(ACTION ITEM): Pictures appear among the records below and must be omitted. Repeat exactly the lines from the line with "left: 490px ->" to the line with "已经选择 2.0 KB", both included.

(RAW DATA):
....

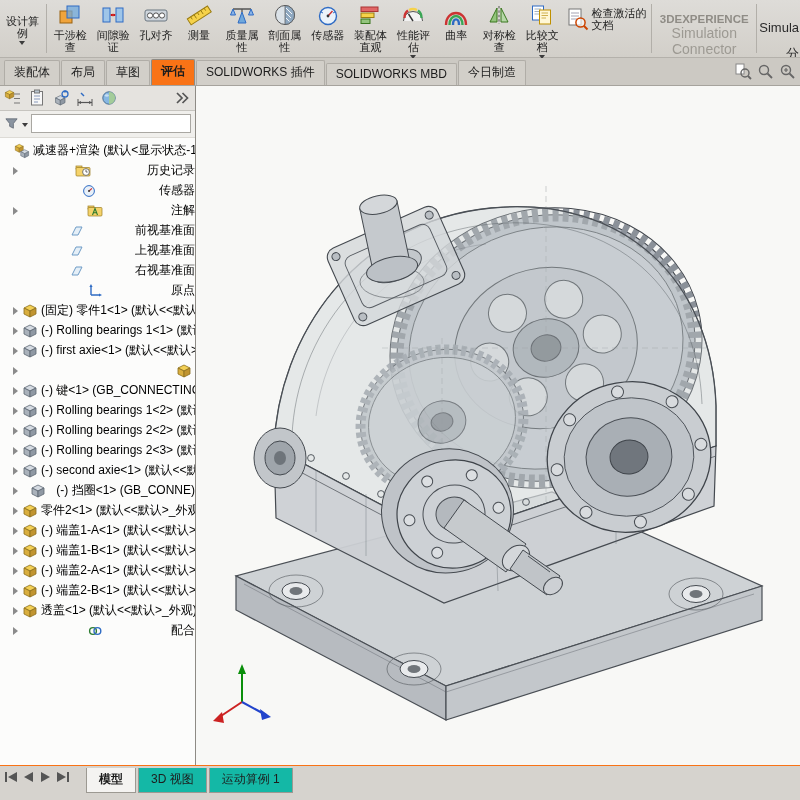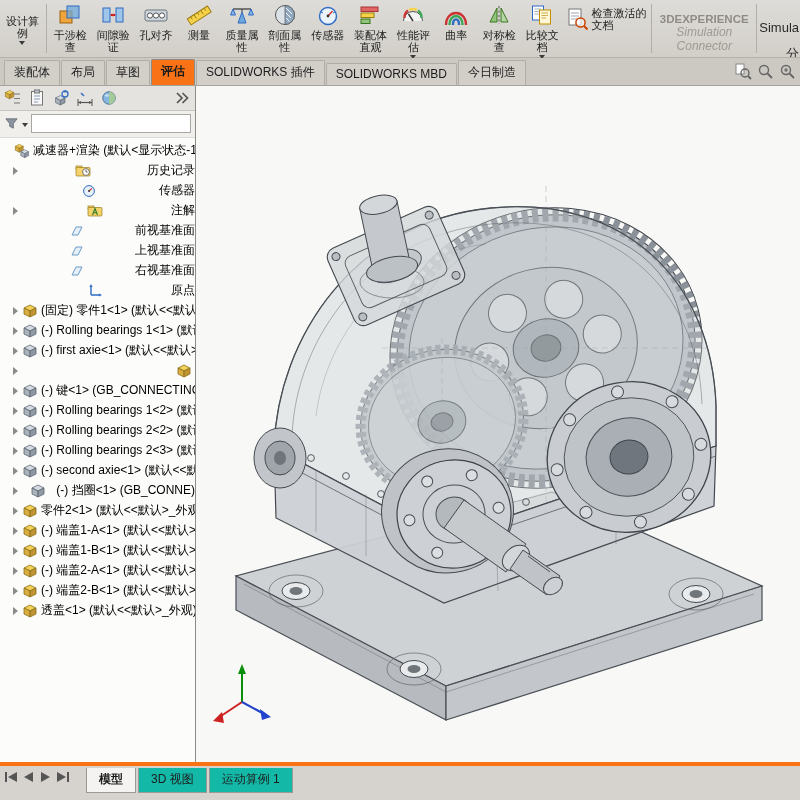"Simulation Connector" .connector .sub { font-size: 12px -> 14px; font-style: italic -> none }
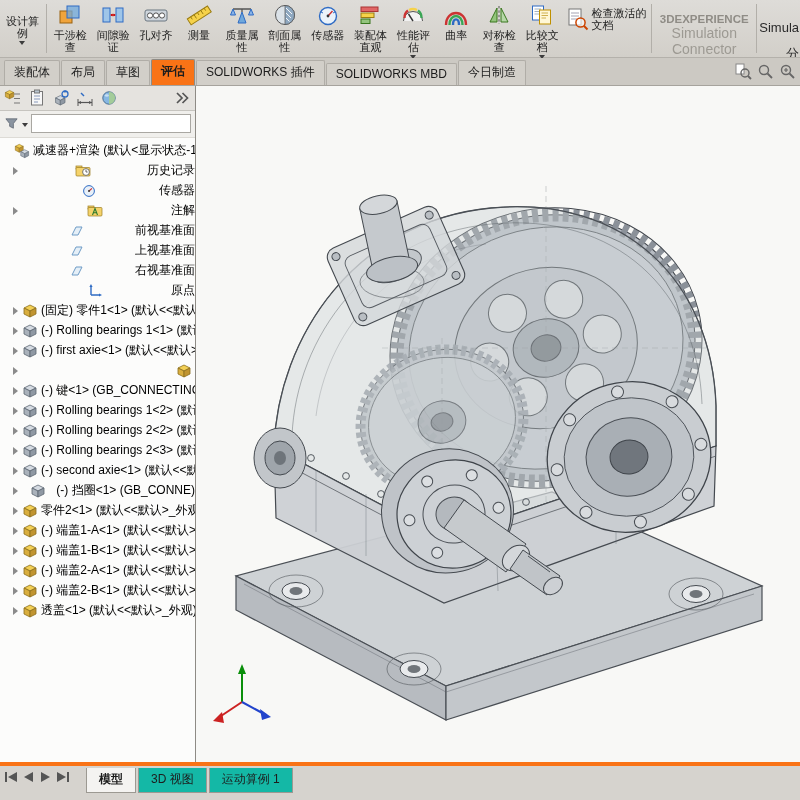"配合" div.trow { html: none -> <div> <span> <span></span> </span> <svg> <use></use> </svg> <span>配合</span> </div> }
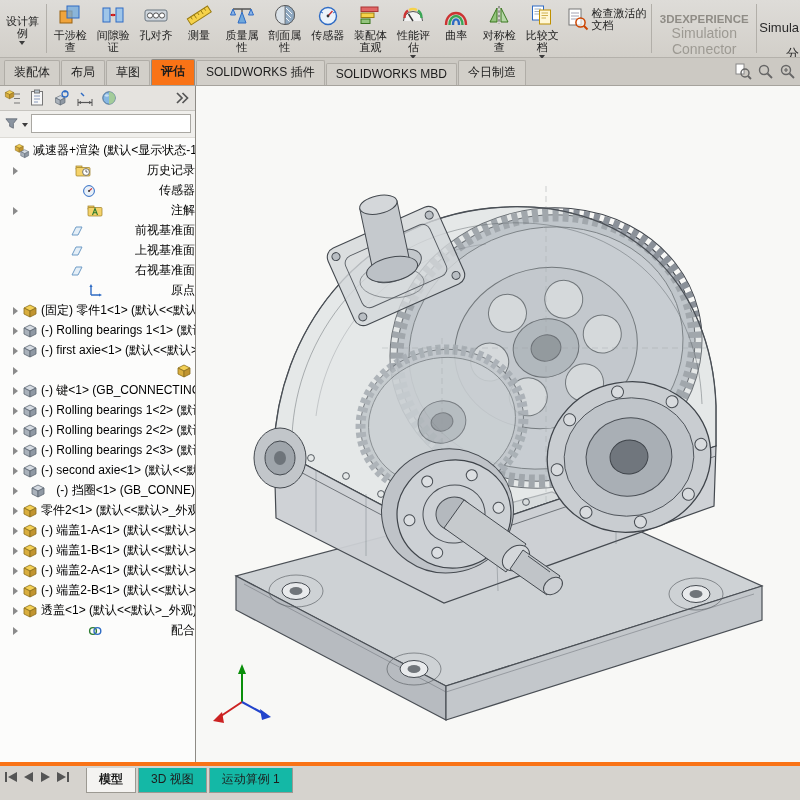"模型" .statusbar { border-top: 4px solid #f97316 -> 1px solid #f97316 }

....

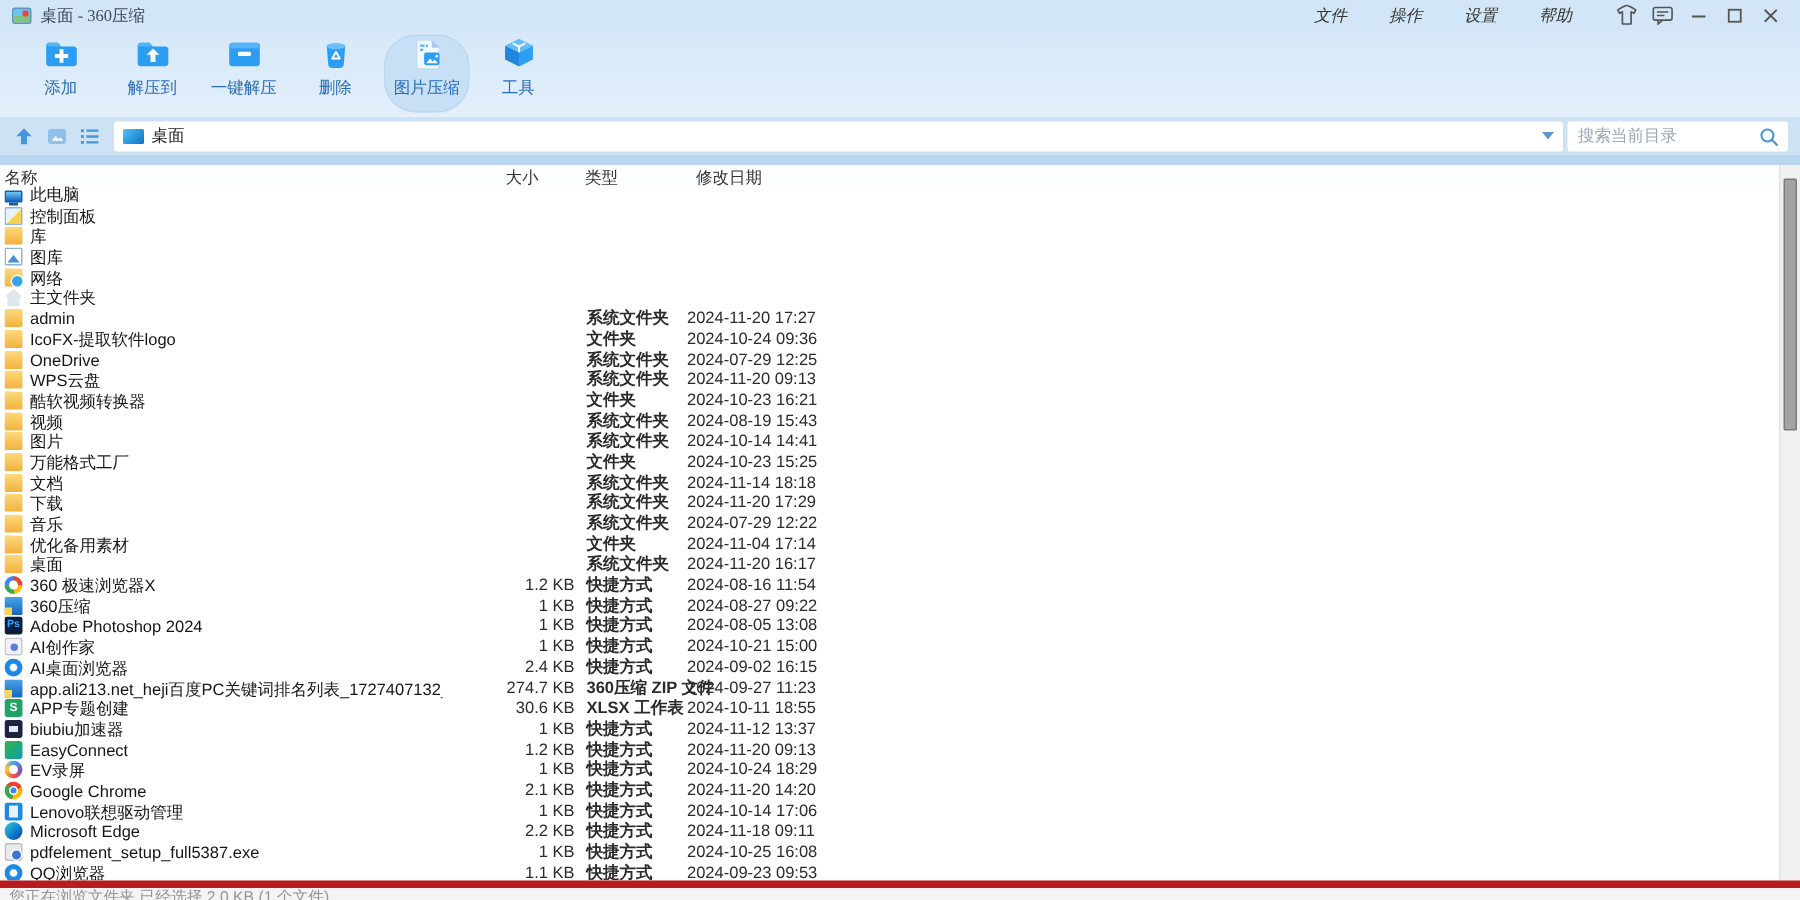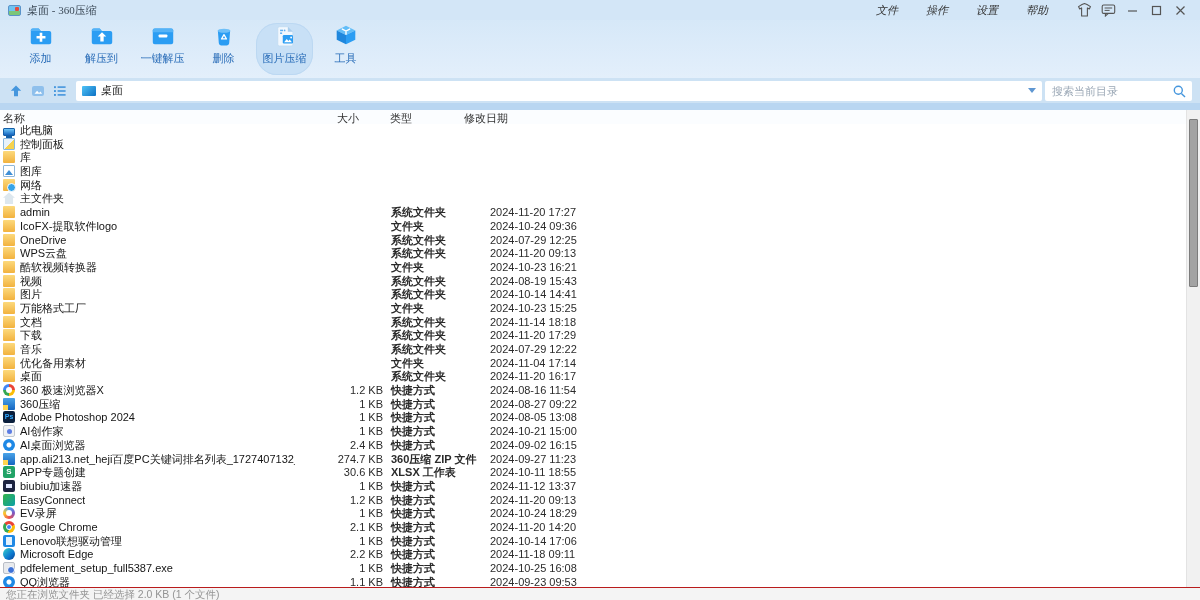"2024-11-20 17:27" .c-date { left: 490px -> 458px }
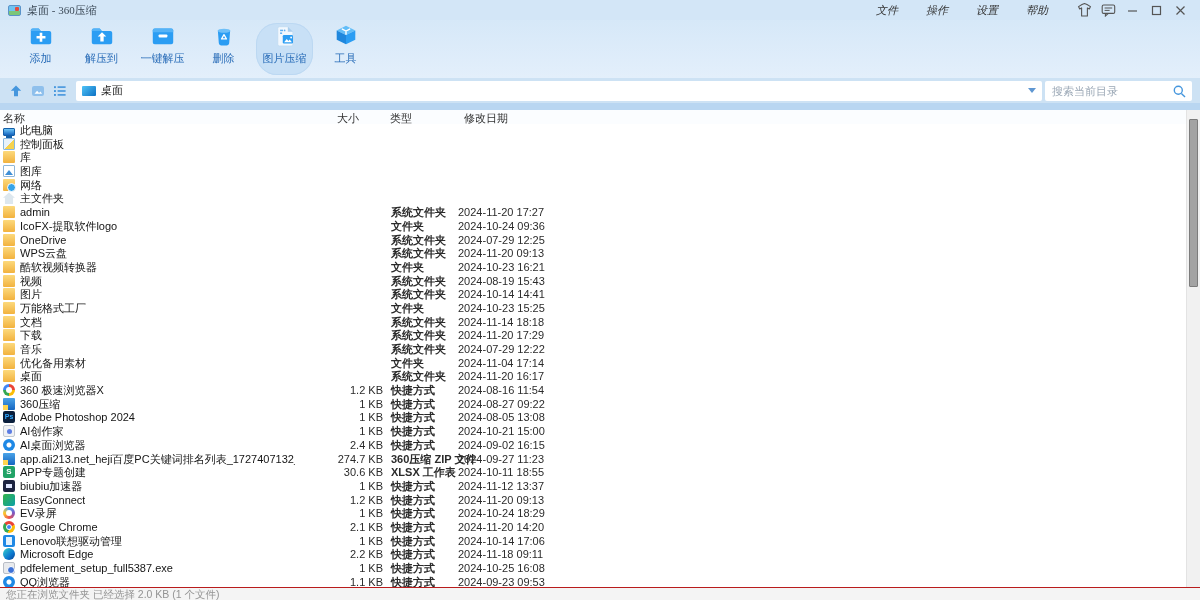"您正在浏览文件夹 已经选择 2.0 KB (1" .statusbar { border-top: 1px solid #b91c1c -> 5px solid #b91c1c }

....

(OUTPUT OF THE EXERCISE):
"2024-11-20 17:27" .c-date { left: 490px -> 458px }
"您正在浏览文件夹 已经选择 2.0 KB (1" .statusbar { border-top: 1px solid #b91c1c -> 5px solid #b91c1c }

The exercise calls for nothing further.